The Seattle Seahawks sale process is generating bidder interest at valuations above $10 billion, according to NFL Network's Ian Rapoport, a figure that would shatter the $6.05 billion Mat Ishbia paid for the Phoenix Suns in 2023 and dwarf the Walton family's $4.65 billion Broncos purchase in 2022. Separate reporting from Semafor identifies Chelsea FC owner Todd Boehly as circling the process. The Jody Allen trust, which controls the franchise following Paul Allen's 2018 death, has retained Allen & Company and is expected to solicit formal bids by late spring.
The $10 billion marker matters because it resets the entire North American franchise acquisition landscape. NFL teams have historically traded at lower enterprise value multiples than NBA franchises due to the league's more restrictive ownership structures and revenue-sharing models, but Seattle's market fundamentals—no state income tax, $4.1 billion in private wealth per capita, a corporate sponsorship base anchored by Amazon, Microsoft, and Boeing—are allowing the trust to pitch a different story. The Seahawks generated approximately $560 million in revenue during the 2023 season, per league filings, placing them tenth among NFL franchises despite Lumen Field's 68,740 capacity ranking twentieth. The valuation conversation is less about current cash flow and more about the next local media rights cycle, expected to commence in 2027, and the optionality a Seattle owner holds in a league contemplating private equity stakes up to 10% of team equity.
Boehly's reported interest is worth parsing. He co-leads Eldridge Industries, a $16 billion AUM holding company with positions across insurance, asset management, and media, and orchestrated the $5.25 billion Chelsea acquisition in 2022 alongside Clearlake Capital. His MRC studio division holds ESPN and WWE content partnerships, and he sits on the board of Dick's Sporting Goods. The Seahawks would mark his first NFL asset, but the structural fit is clean: Eldridge's insurance float provides patient capital, his media relationships derisk local broadcast negotiations, and Seattle's tech sponsorship base aligns with his portfolio companies. He declined to comment through an Eldridge spokesman.

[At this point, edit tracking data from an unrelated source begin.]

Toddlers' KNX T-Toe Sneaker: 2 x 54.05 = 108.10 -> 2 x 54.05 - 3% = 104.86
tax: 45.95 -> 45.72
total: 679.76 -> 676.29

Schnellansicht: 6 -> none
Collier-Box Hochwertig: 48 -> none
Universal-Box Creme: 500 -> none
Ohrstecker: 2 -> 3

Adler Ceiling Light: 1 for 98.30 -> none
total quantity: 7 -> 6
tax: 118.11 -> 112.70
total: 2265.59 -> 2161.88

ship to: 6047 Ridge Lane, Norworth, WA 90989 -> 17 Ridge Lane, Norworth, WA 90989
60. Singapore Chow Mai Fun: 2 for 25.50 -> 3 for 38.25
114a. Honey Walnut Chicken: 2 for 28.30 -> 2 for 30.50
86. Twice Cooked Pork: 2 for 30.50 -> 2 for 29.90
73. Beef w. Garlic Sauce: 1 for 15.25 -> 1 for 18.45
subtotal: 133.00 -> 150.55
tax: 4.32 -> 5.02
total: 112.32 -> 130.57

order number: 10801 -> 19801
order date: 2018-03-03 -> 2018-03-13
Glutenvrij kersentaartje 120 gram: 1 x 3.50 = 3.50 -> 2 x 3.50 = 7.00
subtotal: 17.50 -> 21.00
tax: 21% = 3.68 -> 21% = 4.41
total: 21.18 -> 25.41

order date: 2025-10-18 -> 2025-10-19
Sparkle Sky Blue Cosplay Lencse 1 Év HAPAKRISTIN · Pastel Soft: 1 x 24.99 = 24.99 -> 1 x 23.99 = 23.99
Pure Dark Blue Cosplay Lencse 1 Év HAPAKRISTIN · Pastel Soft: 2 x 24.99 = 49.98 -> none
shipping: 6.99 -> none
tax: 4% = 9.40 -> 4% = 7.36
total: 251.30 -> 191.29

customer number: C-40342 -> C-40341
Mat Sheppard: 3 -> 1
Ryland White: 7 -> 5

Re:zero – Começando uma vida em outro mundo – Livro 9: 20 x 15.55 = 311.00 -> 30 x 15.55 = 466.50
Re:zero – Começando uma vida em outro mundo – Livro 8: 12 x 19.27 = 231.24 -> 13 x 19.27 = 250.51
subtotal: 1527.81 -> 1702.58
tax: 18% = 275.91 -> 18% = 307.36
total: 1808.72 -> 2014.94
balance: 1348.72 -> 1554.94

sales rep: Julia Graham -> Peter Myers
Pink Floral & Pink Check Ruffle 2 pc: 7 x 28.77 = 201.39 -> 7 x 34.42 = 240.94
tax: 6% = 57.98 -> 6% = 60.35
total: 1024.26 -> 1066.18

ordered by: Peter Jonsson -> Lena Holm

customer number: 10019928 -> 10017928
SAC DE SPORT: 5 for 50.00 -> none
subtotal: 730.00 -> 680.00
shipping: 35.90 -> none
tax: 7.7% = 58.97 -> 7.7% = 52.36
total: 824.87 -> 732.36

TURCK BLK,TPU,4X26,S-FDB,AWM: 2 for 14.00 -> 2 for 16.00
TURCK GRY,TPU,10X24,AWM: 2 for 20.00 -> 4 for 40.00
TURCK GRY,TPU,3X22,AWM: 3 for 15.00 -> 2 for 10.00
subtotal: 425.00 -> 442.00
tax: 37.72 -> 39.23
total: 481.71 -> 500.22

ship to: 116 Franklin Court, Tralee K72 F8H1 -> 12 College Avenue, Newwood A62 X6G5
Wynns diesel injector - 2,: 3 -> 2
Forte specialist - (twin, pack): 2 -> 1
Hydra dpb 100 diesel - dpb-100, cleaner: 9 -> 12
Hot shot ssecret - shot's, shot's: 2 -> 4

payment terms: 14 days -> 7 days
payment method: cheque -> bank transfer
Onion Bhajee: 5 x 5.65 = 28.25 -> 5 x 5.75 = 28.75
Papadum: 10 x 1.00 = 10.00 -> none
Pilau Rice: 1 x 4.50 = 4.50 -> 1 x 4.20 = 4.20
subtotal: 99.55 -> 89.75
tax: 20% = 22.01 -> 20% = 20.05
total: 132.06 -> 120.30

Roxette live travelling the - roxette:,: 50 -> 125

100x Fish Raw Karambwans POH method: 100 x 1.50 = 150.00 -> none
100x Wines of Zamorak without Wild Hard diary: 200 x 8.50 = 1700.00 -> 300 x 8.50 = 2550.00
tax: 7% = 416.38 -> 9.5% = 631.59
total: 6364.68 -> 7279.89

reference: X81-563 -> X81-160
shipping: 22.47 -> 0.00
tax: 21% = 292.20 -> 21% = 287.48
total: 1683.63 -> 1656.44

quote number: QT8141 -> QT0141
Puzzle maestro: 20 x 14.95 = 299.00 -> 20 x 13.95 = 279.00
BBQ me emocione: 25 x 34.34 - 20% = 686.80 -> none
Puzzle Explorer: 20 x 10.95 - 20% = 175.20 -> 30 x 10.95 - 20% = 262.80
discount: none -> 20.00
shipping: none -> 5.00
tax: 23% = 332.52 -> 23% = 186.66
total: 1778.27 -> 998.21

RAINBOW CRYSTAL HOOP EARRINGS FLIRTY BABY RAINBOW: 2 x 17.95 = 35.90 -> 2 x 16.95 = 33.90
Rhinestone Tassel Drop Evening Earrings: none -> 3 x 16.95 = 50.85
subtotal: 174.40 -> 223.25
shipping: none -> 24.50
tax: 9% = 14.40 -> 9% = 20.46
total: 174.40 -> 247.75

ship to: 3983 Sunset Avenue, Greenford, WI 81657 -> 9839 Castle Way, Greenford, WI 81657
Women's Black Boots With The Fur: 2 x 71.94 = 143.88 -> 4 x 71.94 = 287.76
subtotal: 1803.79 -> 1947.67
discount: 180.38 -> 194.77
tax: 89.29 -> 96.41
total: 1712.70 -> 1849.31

The timing is deliberate. The NFL is finalizing its private equity framework, expected to permit sovereign wealth funds and pension allocators to acquire passive minority stakes, which will provide liquidity for family offices looking to derisk concentrated positions and establish a visible pricing mechanism for teams previously valued only through infrequent transactions. The Seahawks sale will be the first major franchise to clear the market under these new rules, and bidders are modeling the franchise as both a standalone asset and a platform for acquiring adjacent pieces—MLS expansion rights, NWSL franchises, real estate around the stadium district. One family office advisor, speaking on background, noted that Seattle's lack of a controlling NBA owner creates optionality around a future Sonics expansion bid, a scenario that would vertically integrate venue economics and sponsorship inventory.
Watch for the Allen & Company data room to open in March, with first-round bids due approximately 60 days later. Expect Boehly to face competition from at least two family office consortiums and one sovereign wealth vehicle. The NFL's finance committee will review the winning bid structure in late summer, with league-wide owner approval required by a three-quarters vote. Commissioner Roger Goodell has privately indicated he wants the sale closed before the 2025 season.
The Seahawks haven't posted a losing season since 2011. The next owner inherits 12 years of playoff revenue and a fanbase that sold out 143 consecutive games before the pandemic.
The takeaway
Seattle sale at **$10B+** resets NFL franchise pricing ahead of private equity rules and next media cycle, with Boehly positioning against sovereign funds.